__Exercise prompt__.
First find the line with "timesincefired_7TRUE | conf.low: -4025.723" in the entries below, then set down exactly every line through the line with "Apr | 2023 Provision: 975 -> 828", that line included.

[Provided information — start]

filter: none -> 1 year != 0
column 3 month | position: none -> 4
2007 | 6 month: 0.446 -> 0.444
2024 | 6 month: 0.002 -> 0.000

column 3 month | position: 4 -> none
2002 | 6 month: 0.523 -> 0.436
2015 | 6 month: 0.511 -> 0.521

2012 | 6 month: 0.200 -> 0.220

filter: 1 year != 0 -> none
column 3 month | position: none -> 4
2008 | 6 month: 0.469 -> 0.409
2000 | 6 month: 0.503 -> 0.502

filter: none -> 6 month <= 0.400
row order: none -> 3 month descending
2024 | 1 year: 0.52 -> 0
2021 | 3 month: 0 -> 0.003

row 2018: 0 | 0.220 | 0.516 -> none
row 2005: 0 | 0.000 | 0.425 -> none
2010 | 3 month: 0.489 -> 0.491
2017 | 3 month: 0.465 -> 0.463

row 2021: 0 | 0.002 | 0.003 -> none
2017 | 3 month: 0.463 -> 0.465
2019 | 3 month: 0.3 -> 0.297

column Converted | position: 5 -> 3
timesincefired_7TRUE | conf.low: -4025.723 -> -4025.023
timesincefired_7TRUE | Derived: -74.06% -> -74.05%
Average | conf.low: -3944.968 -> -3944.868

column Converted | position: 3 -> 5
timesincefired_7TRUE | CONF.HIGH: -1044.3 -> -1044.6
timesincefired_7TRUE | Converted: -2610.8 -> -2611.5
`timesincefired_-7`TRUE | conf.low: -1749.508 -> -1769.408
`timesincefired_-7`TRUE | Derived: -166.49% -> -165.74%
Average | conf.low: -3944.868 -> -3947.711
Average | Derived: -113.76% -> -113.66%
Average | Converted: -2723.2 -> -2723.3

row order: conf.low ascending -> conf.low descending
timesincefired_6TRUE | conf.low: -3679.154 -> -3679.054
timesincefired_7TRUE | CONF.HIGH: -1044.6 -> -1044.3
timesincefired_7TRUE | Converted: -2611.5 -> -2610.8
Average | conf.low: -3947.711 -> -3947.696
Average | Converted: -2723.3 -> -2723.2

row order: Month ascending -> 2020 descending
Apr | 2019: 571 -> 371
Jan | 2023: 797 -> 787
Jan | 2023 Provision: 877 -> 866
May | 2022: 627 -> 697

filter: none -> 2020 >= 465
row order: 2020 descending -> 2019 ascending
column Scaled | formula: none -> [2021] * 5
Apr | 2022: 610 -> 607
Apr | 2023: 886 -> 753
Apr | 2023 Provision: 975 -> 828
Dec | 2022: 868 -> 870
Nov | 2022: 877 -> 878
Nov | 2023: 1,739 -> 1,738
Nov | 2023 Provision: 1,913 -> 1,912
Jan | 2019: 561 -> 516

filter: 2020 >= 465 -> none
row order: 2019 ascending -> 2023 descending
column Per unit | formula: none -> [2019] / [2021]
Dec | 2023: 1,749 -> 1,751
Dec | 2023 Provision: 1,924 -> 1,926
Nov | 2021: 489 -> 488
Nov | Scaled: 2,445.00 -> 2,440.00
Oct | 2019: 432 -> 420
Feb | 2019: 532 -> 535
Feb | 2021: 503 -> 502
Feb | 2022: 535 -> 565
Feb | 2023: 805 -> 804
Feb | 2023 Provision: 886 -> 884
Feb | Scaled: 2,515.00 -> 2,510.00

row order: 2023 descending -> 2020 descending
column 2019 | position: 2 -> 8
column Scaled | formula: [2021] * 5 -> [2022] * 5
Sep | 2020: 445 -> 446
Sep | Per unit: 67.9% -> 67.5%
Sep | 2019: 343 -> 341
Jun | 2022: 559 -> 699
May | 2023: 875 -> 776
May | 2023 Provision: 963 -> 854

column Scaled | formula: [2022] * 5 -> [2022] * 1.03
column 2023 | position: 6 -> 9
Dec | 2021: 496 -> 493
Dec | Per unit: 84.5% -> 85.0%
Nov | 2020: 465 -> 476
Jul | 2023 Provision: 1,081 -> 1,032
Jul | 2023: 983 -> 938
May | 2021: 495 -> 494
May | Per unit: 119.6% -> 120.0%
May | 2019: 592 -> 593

[Provided information — finish]

__Finished task__.
timesincefired_7TRUE | conf.low: -4025.723 -> -4025.023
timesincefired_7TRUE | Derived: -74.06% -> -74.05%
Average | conf.low: -3944.968 -> -3944.868

column Converted | position: 3 -> 5
timesincefired_7TRUE | CONF.HIGH: -1044.3 -> -1044.6
timesincefired_7TRUE | Converted: -2610.8 -> -2611.5
`timesincefired_-7`TRUE | conf.low: -1749.508 -> -1769.408
`timesincefired_-7`TRUE | Derived: -166.49% -> -165.74%
Average | conf.low: -3944.868 -> -3947.711
Average | Derived: -113.76% -> -113.66%
Average | Converted: -2723.2 -> -2723.3

row order: conf.low ascending -> conf.low descending
timesincefired_6TRUE | conf.low: -3679.154 -> -3679.054
timesincefired_7TRUE | CONF.HIGH: -1044.6 -> -1044.3
timesincefired_7TRUE | Converted: -2611.5 -> -2610.8
Average | conf.low: -3947.711 -> -3947.696
Average | Converted: -2723.3 -> -2723.2

row order: Month ascending -> 2020 descending
Apr | 2019: 571 -> 371
Jan | 2023: 797 -> 787
Jan | 2023 Provision: 877 -> 866
May | 2022: 627 -> 697

filter: none -> 2020 >= 465
row order: 2020 descending -> 2019 ascending
column Scaled | formula: none -> [2021] * 5
Apr | 2022: 610 -> 607
Apr | 2023: 886 -> 753
Apr | 2023 Provision: 975 -> 828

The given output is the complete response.